You are viewing a plain text version of this content. The canonical link for it is here.

Posted to reviews@spark.apache.org by GitBox <gi...@apache.org> on 2022/11/28 12:53:00 UTC

[GitHub] [spark] cloud-fan commented on pull request #38799: [SPARK-37099][SQL] Introduce the group limit of Window for rank-based filter to optimize top-k computation

cloud-fan commented on PR #38799:
URL: https://github.com/apache/spark/pull/38799#issuecomment-1329040563

This PR basically adds a per-window-group limit before and after the shuffle to reduce the input data of window processing.

More specifically, the before-shuffle per-window-group limit:
1. adds an extra local sort to determine window group boundaries
2. applies per-group limit to reduce the data size of shuffle, and all the downstream operators.

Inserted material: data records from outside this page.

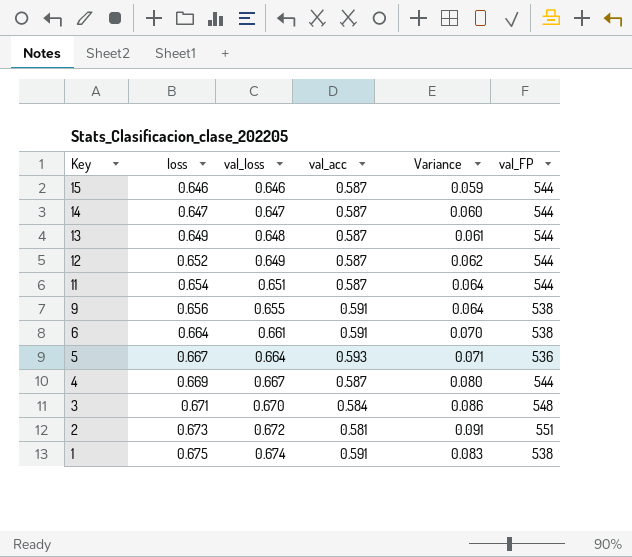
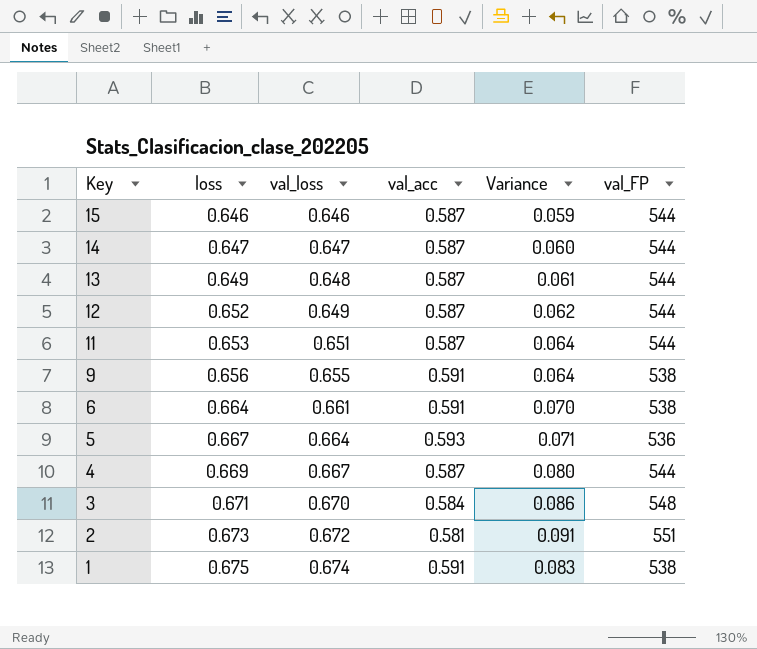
11 | loss: 0.654 -> 0.653

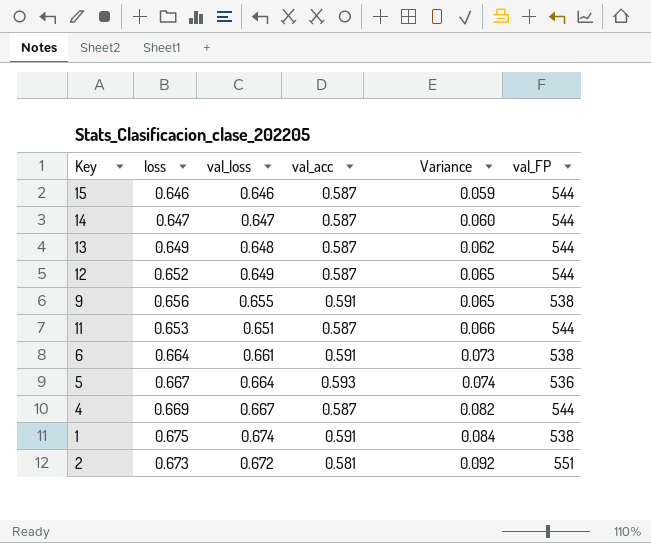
row order: Key descending -> Variance ascending
column Variance | formula: [val_loss] - [val_acc] -> [loss] - [val_acc]
row 3: 0.671 | 0.670 | 0.584 | 0.086 | 548 -> none

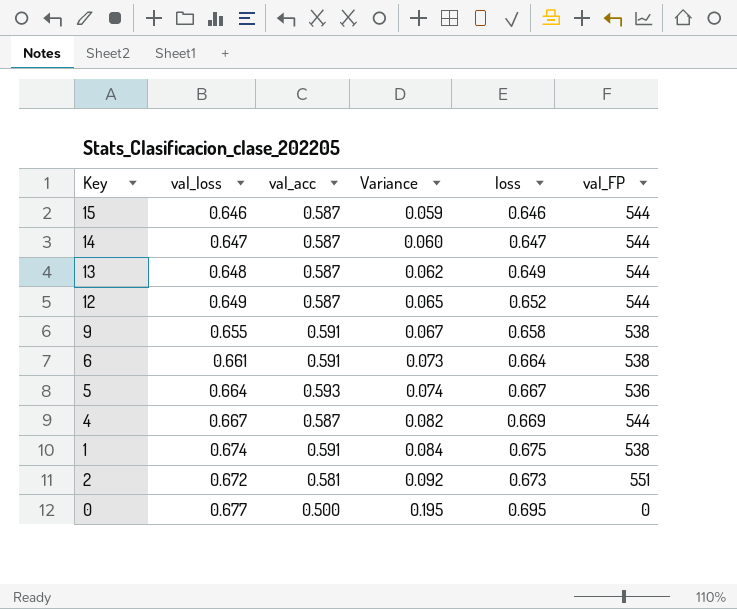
column loss | position: 2 -> 5
row 11: 0.653 | 0.651 | 0.587 | 0.066 | 544 -> none
9 | Variance: 0.065 -> 0.067
9 | loss: 0.656 -> 0.658
row 0: none -> 0.677 | 0.500 | 0.195 | 0.695 | 0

This is beneficial, assuming the per-group data size is large. Otherwise, the extra local sort is pure overhead.

The after-shuffle per-window-group limit just applies a per-group limit to reduce the data size of window processing. This is very cheap as it only needs to iterate the sorted data (window operator needs to sort the input) once and do some row comparison to determine group boundaries and rank values. It's more efficient to merge it into the window operator, but probably doesn't worth it as the overhead is small.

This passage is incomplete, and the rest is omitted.